**Work item:** Transcribe exactly each line of the entries, from the opening line to the line with "- 8.建议用英文学习，不建", with both of those lines included.

Recorded information Block Start

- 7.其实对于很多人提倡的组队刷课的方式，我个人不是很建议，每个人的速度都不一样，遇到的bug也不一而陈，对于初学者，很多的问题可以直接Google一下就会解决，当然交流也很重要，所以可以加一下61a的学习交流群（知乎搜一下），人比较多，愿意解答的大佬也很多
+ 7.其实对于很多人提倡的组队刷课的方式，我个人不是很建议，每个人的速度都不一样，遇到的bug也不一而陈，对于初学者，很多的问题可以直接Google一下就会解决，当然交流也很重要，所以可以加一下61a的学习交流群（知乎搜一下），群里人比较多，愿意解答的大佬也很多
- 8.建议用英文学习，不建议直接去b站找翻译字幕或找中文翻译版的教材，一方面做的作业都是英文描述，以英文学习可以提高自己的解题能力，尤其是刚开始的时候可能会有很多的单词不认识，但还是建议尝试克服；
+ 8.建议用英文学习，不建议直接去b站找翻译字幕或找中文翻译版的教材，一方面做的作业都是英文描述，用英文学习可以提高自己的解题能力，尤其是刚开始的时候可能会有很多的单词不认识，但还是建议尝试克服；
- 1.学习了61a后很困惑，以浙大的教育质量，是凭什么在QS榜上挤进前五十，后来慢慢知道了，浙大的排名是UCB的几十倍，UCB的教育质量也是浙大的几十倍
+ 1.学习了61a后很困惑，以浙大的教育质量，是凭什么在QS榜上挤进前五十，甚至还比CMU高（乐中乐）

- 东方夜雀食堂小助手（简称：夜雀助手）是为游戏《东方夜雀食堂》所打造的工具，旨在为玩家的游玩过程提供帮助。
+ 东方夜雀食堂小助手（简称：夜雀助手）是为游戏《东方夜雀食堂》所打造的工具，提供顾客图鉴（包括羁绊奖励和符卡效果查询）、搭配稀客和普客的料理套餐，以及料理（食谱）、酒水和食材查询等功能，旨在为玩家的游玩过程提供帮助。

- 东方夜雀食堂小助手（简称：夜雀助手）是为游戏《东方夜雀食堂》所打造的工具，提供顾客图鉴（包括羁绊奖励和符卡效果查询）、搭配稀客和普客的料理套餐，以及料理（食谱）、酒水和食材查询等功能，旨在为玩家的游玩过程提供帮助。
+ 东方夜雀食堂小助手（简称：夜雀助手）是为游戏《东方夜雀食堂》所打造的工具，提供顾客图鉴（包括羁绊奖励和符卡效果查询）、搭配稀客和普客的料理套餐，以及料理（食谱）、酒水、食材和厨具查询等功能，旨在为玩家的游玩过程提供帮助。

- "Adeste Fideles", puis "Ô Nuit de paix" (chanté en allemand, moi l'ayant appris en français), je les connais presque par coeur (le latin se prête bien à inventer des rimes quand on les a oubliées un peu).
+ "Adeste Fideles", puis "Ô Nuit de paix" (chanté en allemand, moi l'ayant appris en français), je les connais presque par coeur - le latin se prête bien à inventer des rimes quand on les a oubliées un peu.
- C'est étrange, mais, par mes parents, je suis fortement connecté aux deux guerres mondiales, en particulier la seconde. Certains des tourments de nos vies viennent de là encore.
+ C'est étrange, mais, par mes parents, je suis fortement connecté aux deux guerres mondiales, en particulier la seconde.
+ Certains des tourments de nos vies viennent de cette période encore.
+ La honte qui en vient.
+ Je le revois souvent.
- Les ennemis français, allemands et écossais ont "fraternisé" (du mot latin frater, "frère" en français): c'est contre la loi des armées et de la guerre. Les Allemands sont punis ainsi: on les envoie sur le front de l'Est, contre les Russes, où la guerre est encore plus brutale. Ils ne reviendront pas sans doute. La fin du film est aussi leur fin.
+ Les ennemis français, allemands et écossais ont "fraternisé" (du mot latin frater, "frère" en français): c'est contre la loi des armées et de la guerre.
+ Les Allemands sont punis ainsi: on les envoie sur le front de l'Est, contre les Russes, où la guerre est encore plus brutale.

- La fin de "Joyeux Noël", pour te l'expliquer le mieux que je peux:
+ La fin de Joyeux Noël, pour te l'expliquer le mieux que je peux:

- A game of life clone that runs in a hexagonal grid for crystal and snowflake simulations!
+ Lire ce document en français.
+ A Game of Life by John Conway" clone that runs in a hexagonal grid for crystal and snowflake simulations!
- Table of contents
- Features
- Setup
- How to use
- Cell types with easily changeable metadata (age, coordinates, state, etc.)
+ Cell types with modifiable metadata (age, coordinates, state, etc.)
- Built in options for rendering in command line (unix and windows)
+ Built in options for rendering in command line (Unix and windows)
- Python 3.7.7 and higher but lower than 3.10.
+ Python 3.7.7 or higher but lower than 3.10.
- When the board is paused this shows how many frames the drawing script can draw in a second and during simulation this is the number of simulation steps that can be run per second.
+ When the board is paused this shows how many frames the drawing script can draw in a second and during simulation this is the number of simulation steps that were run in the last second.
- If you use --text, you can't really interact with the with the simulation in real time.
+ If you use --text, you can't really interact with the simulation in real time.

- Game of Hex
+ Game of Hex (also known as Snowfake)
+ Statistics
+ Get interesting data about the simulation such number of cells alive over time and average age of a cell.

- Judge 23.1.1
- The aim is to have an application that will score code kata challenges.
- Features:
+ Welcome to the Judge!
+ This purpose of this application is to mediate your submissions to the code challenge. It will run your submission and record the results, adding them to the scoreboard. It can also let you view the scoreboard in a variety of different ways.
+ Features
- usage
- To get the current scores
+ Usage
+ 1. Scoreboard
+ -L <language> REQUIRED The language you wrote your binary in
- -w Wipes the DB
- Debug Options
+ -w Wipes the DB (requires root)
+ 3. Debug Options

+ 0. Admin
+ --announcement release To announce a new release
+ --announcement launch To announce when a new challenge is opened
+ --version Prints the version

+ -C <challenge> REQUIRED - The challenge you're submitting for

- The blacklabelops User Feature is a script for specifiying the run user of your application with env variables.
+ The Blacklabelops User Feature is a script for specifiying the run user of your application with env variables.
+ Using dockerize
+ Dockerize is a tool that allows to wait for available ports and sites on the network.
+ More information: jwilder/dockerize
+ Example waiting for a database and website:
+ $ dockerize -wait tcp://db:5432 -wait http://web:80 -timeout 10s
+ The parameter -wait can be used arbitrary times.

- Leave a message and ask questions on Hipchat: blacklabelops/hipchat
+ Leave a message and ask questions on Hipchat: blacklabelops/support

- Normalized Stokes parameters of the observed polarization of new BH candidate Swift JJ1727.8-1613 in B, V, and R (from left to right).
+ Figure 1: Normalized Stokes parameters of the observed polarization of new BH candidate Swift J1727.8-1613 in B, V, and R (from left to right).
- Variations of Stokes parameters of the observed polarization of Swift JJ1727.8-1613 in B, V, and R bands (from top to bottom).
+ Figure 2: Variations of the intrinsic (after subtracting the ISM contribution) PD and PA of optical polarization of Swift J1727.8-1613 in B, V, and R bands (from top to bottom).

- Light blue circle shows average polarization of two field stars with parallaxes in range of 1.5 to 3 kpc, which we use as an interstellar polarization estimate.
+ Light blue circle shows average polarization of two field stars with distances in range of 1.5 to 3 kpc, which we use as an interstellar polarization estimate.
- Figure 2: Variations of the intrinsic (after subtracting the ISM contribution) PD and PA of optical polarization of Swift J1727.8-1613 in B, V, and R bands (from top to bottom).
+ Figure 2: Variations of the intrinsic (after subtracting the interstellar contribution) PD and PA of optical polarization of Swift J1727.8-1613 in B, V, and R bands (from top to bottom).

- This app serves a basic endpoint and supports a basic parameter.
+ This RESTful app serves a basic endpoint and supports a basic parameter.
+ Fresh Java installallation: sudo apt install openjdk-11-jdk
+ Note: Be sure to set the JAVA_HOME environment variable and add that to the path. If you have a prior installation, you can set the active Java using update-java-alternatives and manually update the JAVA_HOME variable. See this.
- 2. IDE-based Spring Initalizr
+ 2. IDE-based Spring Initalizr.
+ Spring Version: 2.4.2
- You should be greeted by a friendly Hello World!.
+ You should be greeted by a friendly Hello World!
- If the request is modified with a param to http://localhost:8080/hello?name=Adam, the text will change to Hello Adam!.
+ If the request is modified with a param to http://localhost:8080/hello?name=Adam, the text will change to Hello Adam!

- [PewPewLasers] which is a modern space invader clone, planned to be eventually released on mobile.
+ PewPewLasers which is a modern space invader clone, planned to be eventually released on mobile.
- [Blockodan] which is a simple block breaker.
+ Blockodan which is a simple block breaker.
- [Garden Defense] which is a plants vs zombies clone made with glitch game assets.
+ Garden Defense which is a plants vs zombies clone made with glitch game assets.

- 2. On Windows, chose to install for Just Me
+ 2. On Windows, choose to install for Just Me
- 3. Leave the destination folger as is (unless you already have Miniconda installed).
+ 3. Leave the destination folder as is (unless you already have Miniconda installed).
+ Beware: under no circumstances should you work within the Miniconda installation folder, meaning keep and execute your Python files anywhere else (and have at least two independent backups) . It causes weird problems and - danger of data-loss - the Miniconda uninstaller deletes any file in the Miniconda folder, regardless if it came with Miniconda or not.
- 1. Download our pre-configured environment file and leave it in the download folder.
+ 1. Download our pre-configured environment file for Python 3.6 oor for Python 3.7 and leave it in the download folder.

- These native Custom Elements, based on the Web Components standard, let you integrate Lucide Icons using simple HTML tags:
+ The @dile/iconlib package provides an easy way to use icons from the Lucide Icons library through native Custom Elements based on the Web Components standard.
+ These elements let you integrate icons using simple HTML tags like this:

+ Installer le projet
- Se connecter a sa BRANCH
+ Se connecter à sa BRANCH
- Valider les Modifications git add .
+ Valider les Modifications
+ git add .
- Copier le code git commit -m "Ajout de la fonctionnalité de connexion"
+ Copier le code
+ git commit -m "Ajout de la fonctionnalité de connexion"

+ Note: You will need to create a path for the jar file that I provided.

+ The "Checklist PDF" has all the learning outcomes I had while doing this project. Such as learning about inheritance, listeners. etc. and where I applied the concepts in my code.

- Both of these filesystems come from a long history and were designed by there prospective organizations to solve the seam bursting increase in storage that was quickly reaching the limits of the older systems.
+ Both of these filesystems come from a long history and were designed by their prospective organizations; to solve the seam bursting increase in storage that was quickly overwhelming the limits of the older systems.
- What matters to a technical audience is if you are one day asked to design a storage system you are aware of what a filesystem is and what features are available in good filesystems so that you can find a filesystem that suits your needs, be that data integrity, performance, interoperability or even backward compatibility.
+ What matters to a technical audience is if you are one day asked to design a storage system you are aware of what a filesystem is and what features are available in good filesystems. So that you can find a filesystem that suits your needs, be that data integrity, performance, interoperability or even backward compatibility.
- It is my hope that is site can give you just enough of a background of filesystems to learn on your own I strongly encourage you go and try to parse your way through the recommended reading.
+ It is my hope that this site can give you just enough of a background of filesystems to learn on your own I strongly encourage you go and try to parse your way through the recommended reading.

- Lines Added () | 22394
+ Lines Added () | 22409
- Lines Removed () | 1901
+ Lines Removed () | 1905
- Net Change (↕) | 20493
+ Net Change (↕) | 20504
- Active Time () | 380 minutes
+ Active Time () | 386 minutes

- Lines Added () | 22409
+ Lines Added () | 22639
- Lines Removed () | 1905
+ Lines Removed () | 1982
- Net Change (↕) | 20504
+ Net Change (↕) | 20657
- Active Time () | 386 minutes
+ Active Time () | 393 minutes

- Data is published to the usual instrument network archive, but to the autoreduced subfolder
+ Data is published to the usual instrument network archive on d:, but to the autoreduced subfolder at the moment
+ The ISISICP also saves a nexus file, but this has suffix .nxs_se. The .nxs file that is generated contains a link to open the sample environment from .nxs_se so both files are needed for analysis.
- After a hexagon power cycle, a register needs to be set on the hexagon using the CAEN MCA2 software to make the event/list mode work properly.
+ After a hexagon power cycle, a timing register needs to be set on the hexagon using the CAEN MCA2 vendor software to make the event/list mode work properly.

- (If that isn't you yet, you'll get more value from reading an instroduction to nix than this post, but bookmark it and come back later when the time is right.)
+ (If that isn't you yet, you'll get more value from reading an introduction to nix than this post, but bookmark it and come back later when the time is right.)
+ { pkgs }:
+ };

Recorded information Block End

**Response below:**
- 7.其实对于很多人提倡的组队刷课的方式，我个人不是很建议，每个人的速度都不一样，遇到的bug也不一而陈，对于初学者，很多的问题可以直接Google一下就会解决，当然交流也很重要，所以可以加一下61a的学习交流群（知乎搜一下），人比较多，愿意解答的大佬也很多
+ 7.其实对于很多人提倡的组队刷课的方式，我个人不是很建议，每个人的速度都不一样，遇到的bug也不一而陈，对于初学者，很多的问题可以直接Google一下就会解决，当然交流也很重要，所以可以加一下61a的学习交流群（知乎搜一下），群里人比较多，愿意解答的大佬也很多
- 8.建议用英文学习，不建议直接去b站找翻译字幕或找中文翻译版的教材，一方面做的作业都是英文描述，以英文学习可以提高自己的解题能力，尤其是刚开始的时候可能会有很多的单词不认识，但还是建议尝试克服；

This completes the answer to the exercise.